Dunleavy scales back his lies on Permanent Fund growth, but won't admit it

Gov. Mike Dunleavy has been continuously lying to Alaskans about the Permanent Fund and its growth in 2020.

He has invented different numbers for the amount of growth, saying at times the fund grew by $11 billion and at others, that it was $10 billion.

The truth is that the fund grew by $4.8 billion in 2020, making this a lie of from $5.2 billion to $6.2 billion—putting Dunleavy in first place as the author of the biggest financial lie in Alaska history.

The Anchorage Daily News called him on the lie in an editorial a week ago, but the news coverage of Dunleavy’s claims in that newspaper and in all other news organizations has not made it clear that Dunleavy has been lying for months.

In his latest tale, Dunleavy has scaled back his false claims, but he isn’t admitting that he lied about 2020 growth. He wants to pay dividends of $5,000 per person, which would cost more than $3 billion.

“As I have continuously stated, this represents less than one year of fund growth,” Dunleavy says in a press release that will be printed by Alaska newspapers with no questions asked.

Dunleavy is correct that $3.2 billion is less than the $4.8 billion the fund grew by in 2020.

He’s lying when he says this is something he has “continuously stated.”

He has been continuously lying.

In late December, Dunleavy narrated this 39-second state-funded video in which he said the state could easily afford to spend $3 billion on dividends. “So the payments represent just a few months of profits from this year’s permanent fund earnings,” Dunleavy falsely claimed.

Also in December, Dunleavy said the proposal to spend a total of $6.3 billion from the Permanent Fund this year—about half for dividends and half for government—was entirely affordable because the fund had grown by $11 billion since March.
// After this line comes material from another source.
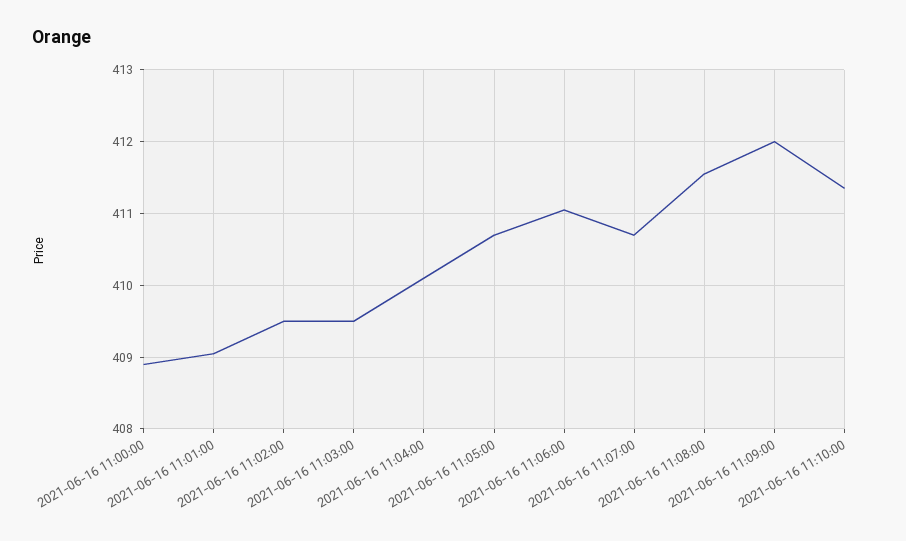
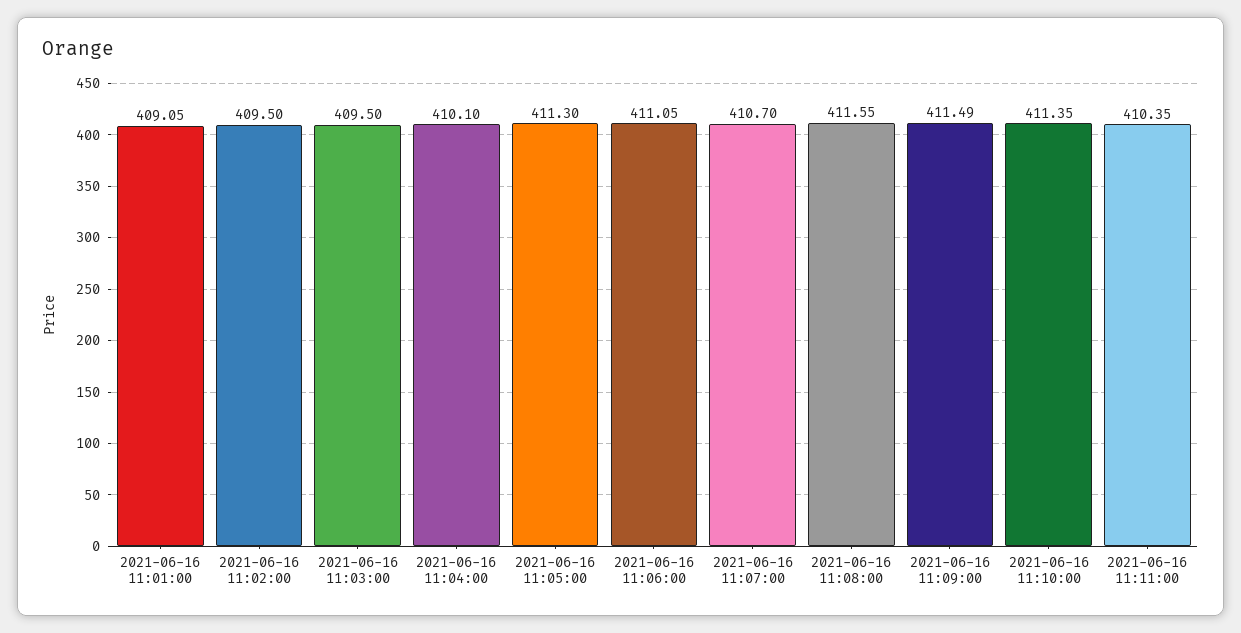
2021-06-16 11:00:00: 408.9 -> none
2021-06-16 11:05:00: 410.7 -> 411.3
2021-06-16 11:09:00: 412 -> 411.49
2021-06-16 11:11:00: none -> 410.35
“I am proposing we utilize just over half of this year’s growth to address the 100-year crisis before us,” Dunleavy said in a press release that nearly every Alaska newspaper published in full.

He repeated the $11 billion claim in an interview with the Juneau Empire in January.

What Dunleavy neglected to mention is that the Permanent Fund lost nearly $7 billion in the first three months of 2020, which makes the $11 billion claim political fraud.

In a Facebook video in early January, he revised his false 2020 earnings claim to $10 billion.

“We have an opportunity unlike any other state as a result of that” $10 billion, said Dunleavy.

In his new press release, Dunleavy claims that anyone who opposes his plan is opposing “the single mom who has been laid off for months,” the laid-off waitress in Anchorage, as well as all those who are having troubling paying their bills or have fallen behind on the rent.

And anyone who questions the $5,000 payment plan is part of the “anti-PFD crowd” who want table scraps for Alaskans and more for government.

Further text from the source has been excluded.